• EXERCISE DATA:
┄┄┄┄┄┄┄┄┄┄

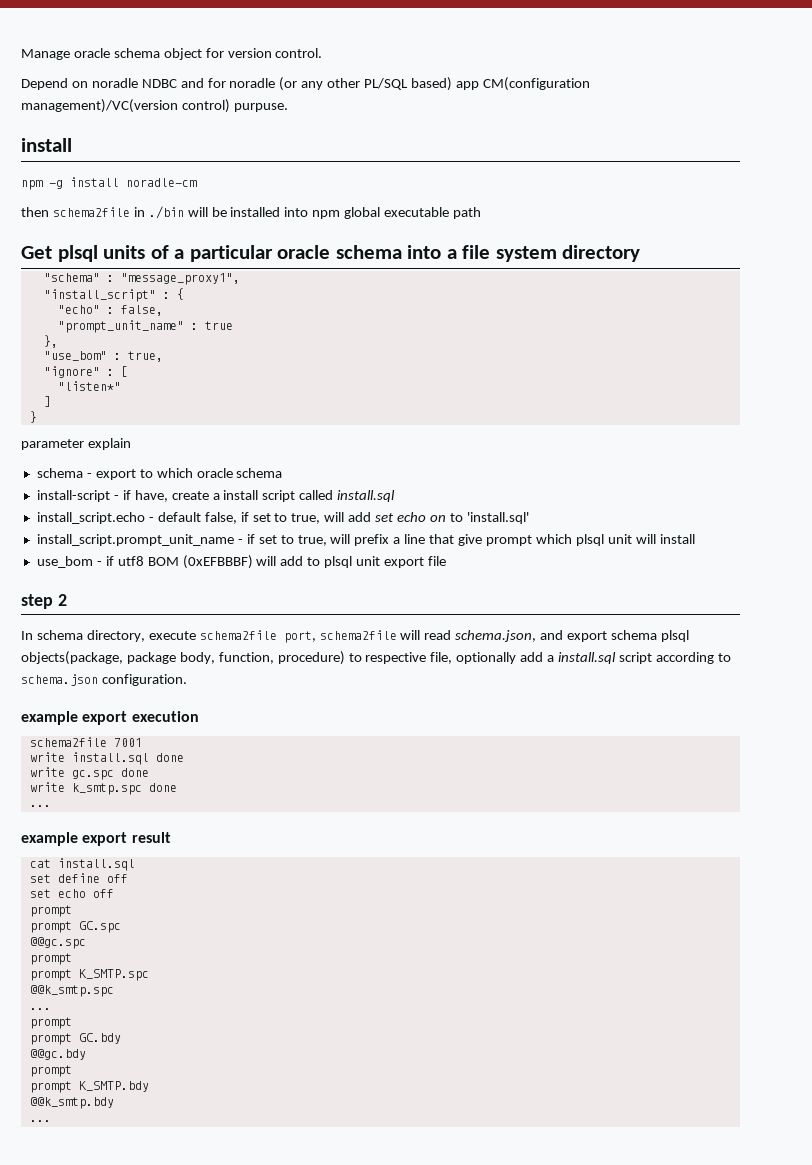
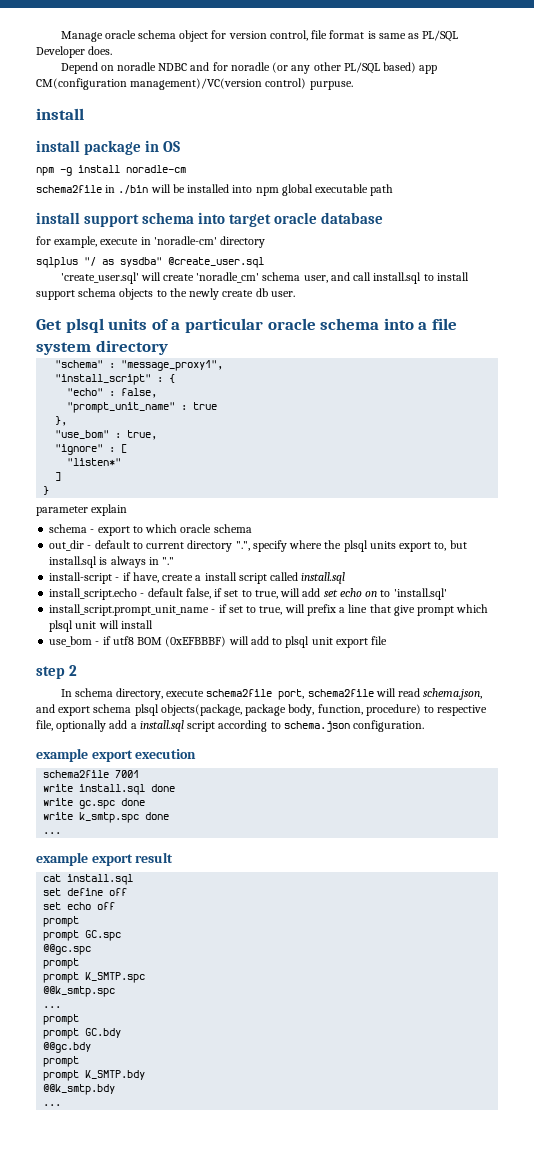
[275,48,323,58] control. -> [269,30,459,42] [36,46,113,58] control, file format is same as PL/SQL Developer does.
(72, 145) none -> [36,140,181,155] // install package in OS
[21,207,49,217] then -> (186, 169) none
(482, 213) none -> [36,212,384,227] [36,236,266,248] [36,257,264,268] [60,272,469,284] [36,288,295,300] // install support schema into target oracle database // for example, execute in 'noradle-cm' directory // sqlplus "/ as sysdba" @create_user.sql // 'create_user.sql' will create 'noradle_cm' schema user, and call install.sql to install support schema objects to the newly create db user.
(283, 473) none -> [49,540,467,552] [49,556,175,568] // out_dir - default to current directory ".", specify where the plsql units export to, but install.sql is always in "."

┄┄┄┄┄┄┄┄┄┄

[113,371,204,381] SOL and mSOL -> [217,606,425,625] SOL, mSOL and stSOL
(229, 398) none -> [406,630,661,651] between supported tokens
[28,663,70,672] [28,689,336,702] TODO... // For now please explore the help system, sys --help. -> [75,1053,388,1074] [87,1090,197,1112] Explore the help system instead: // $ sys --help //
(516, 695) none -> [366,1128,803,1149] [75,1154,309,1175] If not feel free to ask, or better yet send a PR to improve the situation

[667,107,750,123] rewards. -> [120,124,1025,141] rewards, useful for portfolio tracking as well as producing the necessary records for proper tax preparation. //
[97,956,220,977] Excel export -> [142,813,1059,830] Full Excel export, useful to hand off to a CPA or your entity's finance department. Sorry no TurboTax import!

┄┄┄┄┄┄┄┄┄┄

For this task, write out exactly the lines of the entries above, starting at the line with "[21,207,49,217] then -> (186, 169) none" and ending at the line with "(482, 213) none", both included, and no others.

• EXERCISE RESULT:
[21,207,49,217] then -> (186, 169) none
(482, 213) none -> [36,212,384,227] [36,236,266,248] [36,257,264,268] [60,272,469,284] [36,288,295,300] // install support schema into target oracle database // for example, execute in 'noradle-cm' directory // sqlplus "/ as sysdba" @create_user.sql // 'create_user.sql' will create 'noradle_cm' schema user, and call install.sql to install support schema objects to the newly create db user.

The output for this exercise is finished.